- EXERCISE AIM: Give the data below again exactly as it stands. Omit the pictures.

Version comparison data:
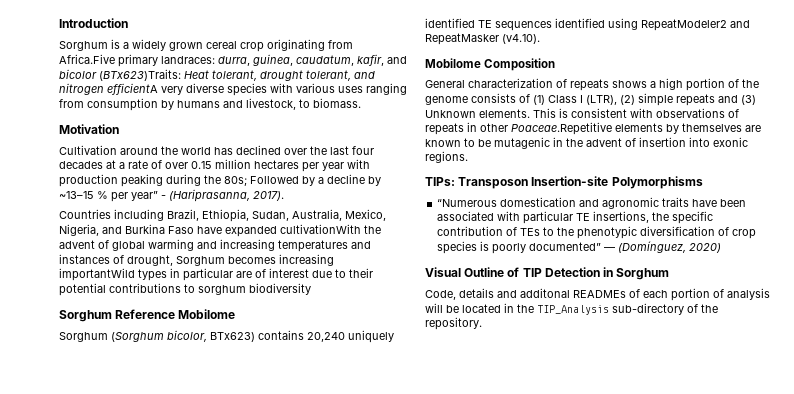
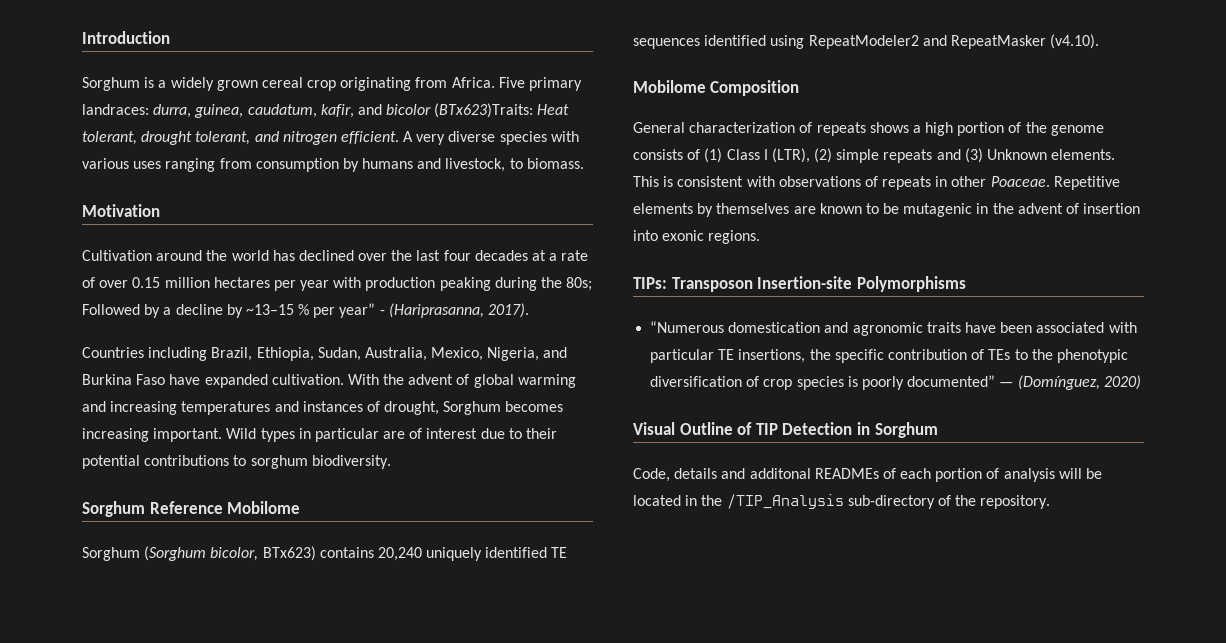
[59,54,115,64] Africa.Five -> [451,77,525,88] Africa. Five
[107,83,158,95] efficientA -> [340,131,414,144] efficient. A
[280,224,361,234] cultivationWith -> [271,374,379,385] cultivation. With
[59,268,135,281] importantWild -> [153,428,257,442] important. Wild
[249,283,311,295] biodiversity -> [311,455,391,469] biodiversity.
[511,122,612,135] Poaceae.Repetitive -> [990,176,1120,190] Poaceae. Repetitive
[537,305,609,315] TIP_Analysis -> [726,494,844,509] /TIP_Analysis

- WRITTEN REPLY:
[59,54,115,64] Africa.Five -> [451,77,525,88] Africa. Five
[107,83,158,95] efficientA -> [340,131,414,144] efficient. A
[280,224,361,234] cultivationWith -> [271,374,379,385] cultivation. With
[59,268,135,281] importantWild -> [153,428,257,442] important. Wild
[249,283,311,295] biodiversity -> [311,455,391,469] biodiversity.
[511,122,612,135] Poaceae.Repetitive -> [990,176,1120,190] Poaceae. Repetitive
[537,305,609,315] TIP_Analysis -> [726,494,844,509] /TIP_Analysis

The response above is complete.